Двоемирие – это источник вечных мук поэта, исходящих от несоответствия двух миров.

Артюр Рембо. В нем жил дух абсолютного нонконформизма, заставлявший его воспринимать все, что исходит извне (здравый смысл, законы разума, хороший вкус, нормы морали) как невыносимые путы, сковывающие непроизвольные движения его тела и души. Самый естественный для него порыв – порыв к бегству, к бунту. («Я тот, кто страдает и кто взбунтовался»). Бунту не только против внешнего мира, но и в первую очередь против себя, потому что Рембо более всего ненавистно свое собственное «я» - продукт воспитания, привычек и т.д. Для Рембо подобное «я» не исчерпывает личности, это только личина, за которой кроется неведомые иррациональные силы, составляющие подлинную сущность человека. То существование, которое ведет «я» - это только одна из возможных жизней человека, причем, не самая истинная. Отсюда знаменитая формула Рембо: Я - ЭТО ДРУГОЙ.

Раскрепостить этого другого, прорваться через барьер сознания, дать волю воображению, а потом запечатлеть результаты этой игры – вот задач, которую ставил перед собой Рембо. Это сознание раскрепощенности, которое Рембо называл «ясновидением» давалось ему отнюдь не как наитие. Он провоцировал себя на это путем различных процедур. (Бессонница, гашиш, алкоголь).

Фантасмагория Рембо достигается не при помощи метафор, он их вообще редко использует, за счет приписывания предметам чужих им качеств и функций. Твердые тела у него текут, тени каменеют. И за счет неожиданного столкновения эпизодов, ситуаций, между которыми нарочно порваны все связи.

«Сидящие» - гротескный образ современного человека. Он не хочет открывать ничего нового. И противопоставление – тип путешественника. «Пьяный корабль» - образ, который нельзя свести ни к человеку, ни к кораблю. «Это» не хочет плыть в форваторе торговых кораблей.
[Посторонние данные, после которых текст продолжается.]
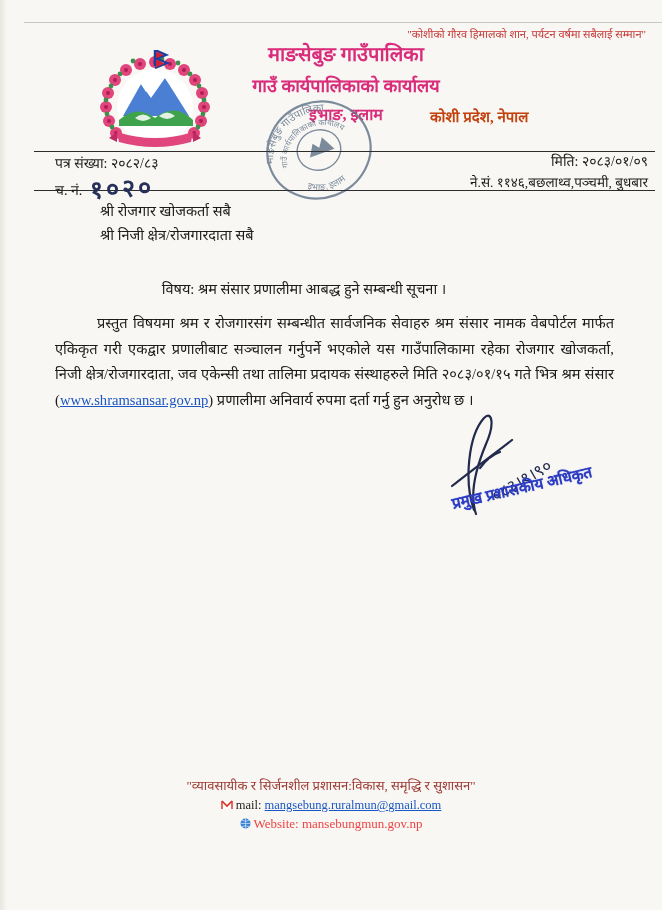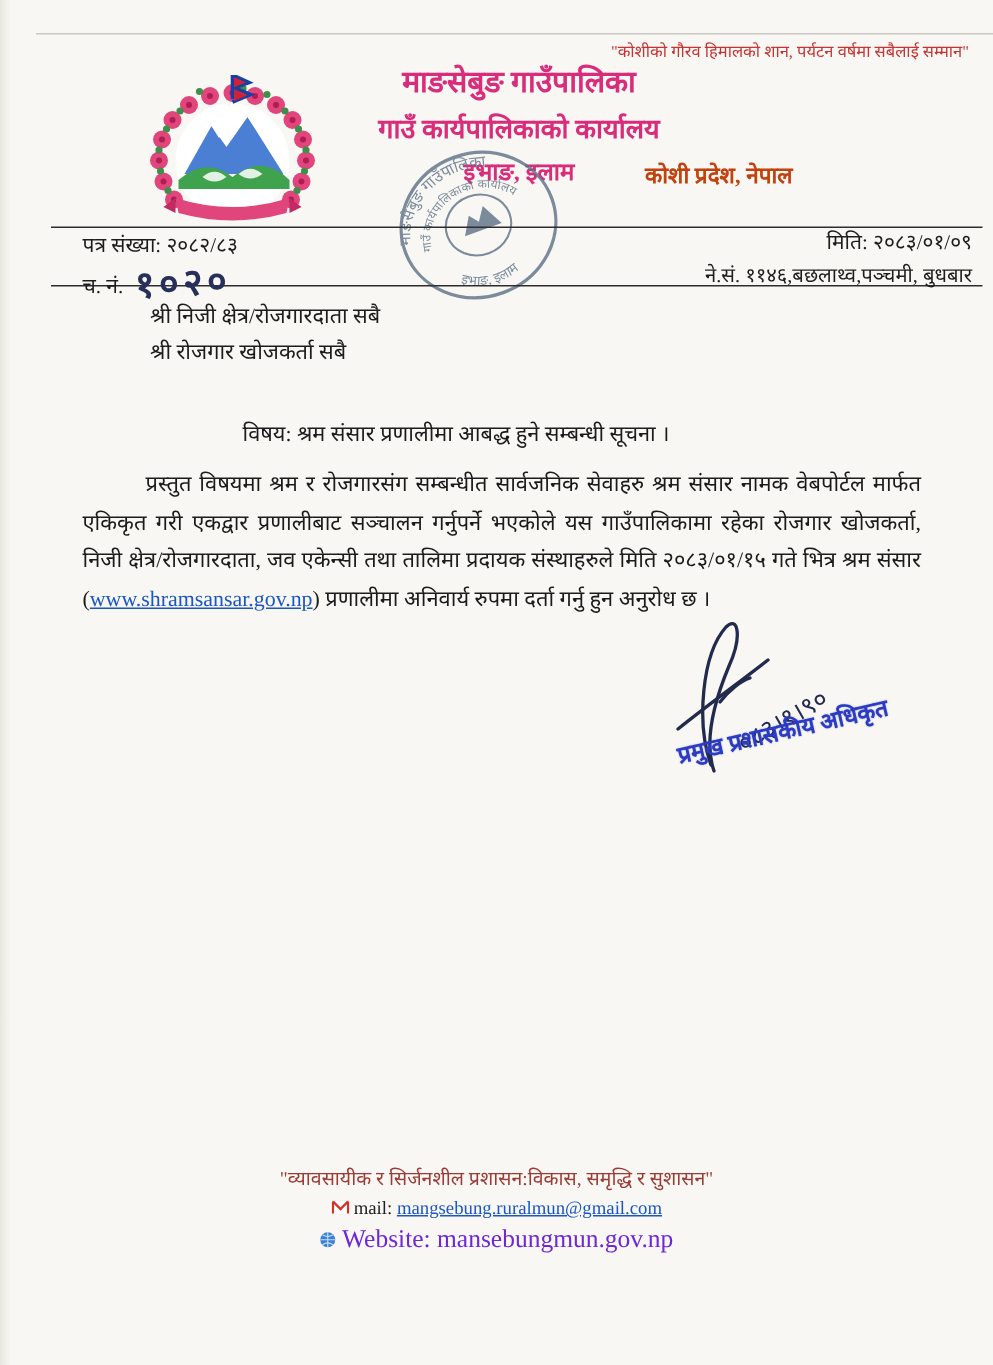--- a/index.html
+++ b/index.html
@@ -169,8 +169,8 @@
   </div>
 
   <div class="recipients">
+    <div>श्री रोजगार खोजकर्ता सबै</div>
     <div>श्री निजी क्षेत्र/रोजगारदाता सबै</div>
-    <div>श्री रोजगार खोजकर्ता सबै</div>
   </div>
 
   <div class="subject">विषय: श्रम संसार प्रणालीमा आबद्ध हुने सम्बन्धी सूचना ।</div>

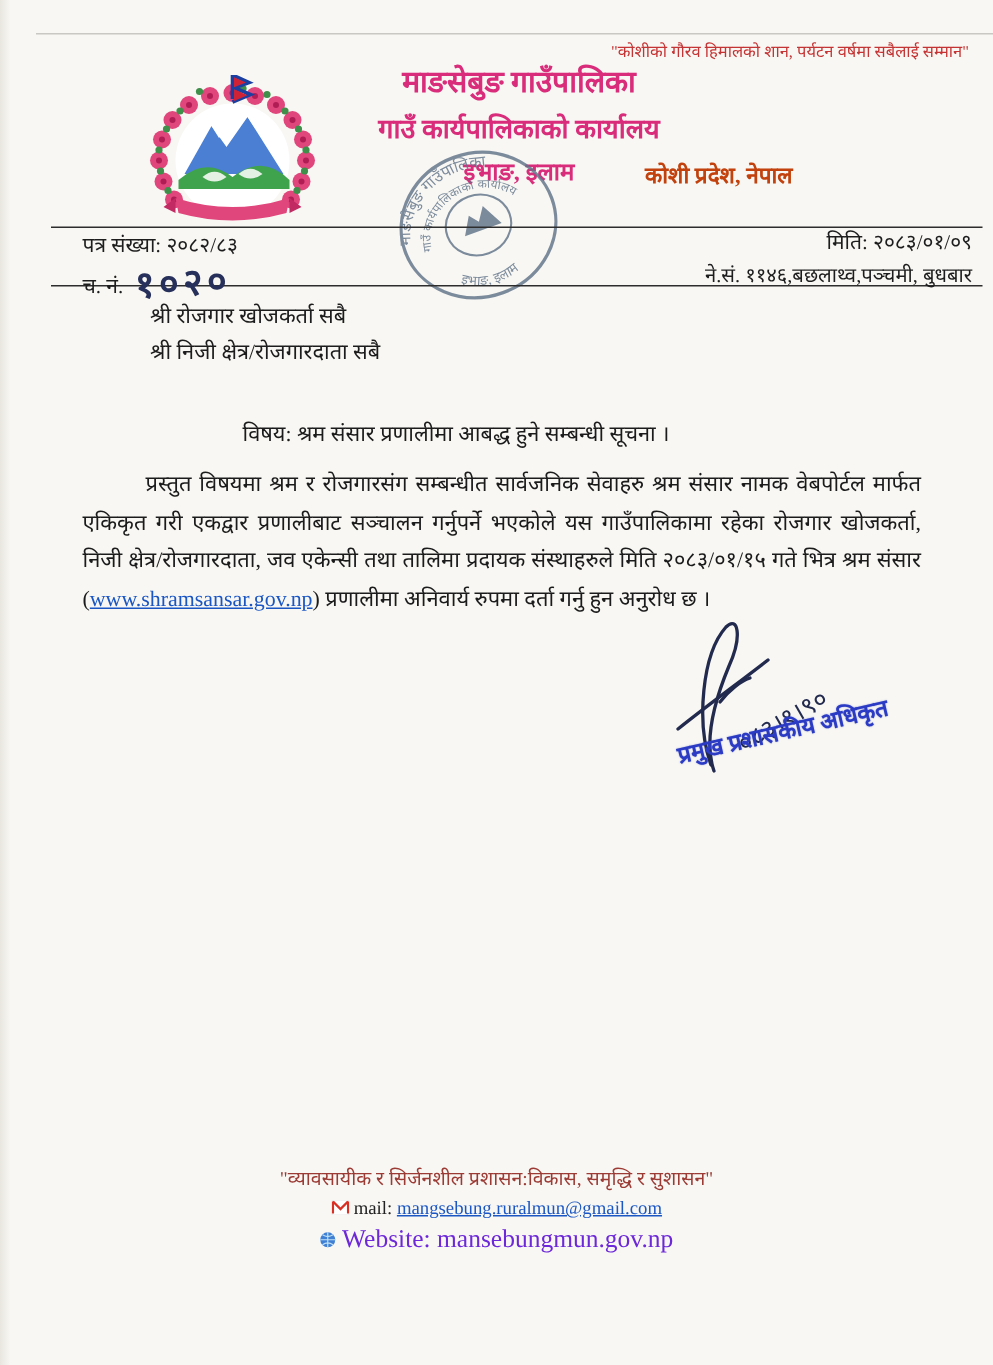--- a/index.html
+++ b/index.html
@@ -39,7 +39,7 @@
   .footer .motto{font-size:13px;color:#9c3b35;}
   .footer .mail-line{font-size:12.5px;color:#222;margin-top:4px;}
   .footer .mail-line a{color:#1a56c4;text-decoration:underline;}
-  .footer .web-line{font-size:17px;color:#6d28d9;margin-top:2px;}
+  .footer .web-line{font-size:13px;color:#ef4444;margin-top:2px;}
   .icon-inline{display:inline-block;vertical-align:-1px;}
 </style>
 </head>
Самому ему представлялось, что он открывает новый «глагол поэзии», который когда-нибудь станет внятен всем нашим чувствам.

Стефан Малларме. Первопричина всего, по Малларме, есть Материя – Абсолют, из которого все рождается и в котором все погибает, где нет индивидуально оформленных вещей, все противоположности взаимоуничтожены, не существует ни верха, ни низа. Есть лишь Вечность – бесконечное настоящее или Ничто – «ничто, которое есть истина». Главная задача поэзии, по Малларме – «молчание», такое ритмическое ударение и такое возникающее сцепление слов, которое нарушает привычные цепочки смысла и придает ему, обособляя означающее от обозначаемого, прежде всего звуковую или ритмическую энергию: «Я говорю: цветок! и вот из глубин забвения, куда звуки моего голоса отсылают силуэты всевозможных цветков, всплывает нечто иное, чем виденные мной раньше чашечки цветков… Назвать предмет – значит на три четверти разрушить наслаждение от стихотворения, состоявшего в счастье понемногу отгадывать…»

Отсюда важнейшая заповедь Малларме: рисовать не вещь, а впечатление от нее. Под впечатлением он не имеет в виду субъективный и мимолетный эффект, но тот вожделенный миг, когда поэту удается прикоснуться к сокровенному смыслу предмета.

Образ поэта – человек, противопоставленный толпе. Он на острове «ста ирисов». На этот остров не пройдет обычный человек, потому что ему чуждо зрение красоты. То есть только поэт видит Красоту.

Стихотворение «Лебедь» о творческих ограничениях поэта, когда должен быть творческий произвол. Лебедь гибнет и такова же и судьба поэта. Потому что он в тисках, которые создал себе сам.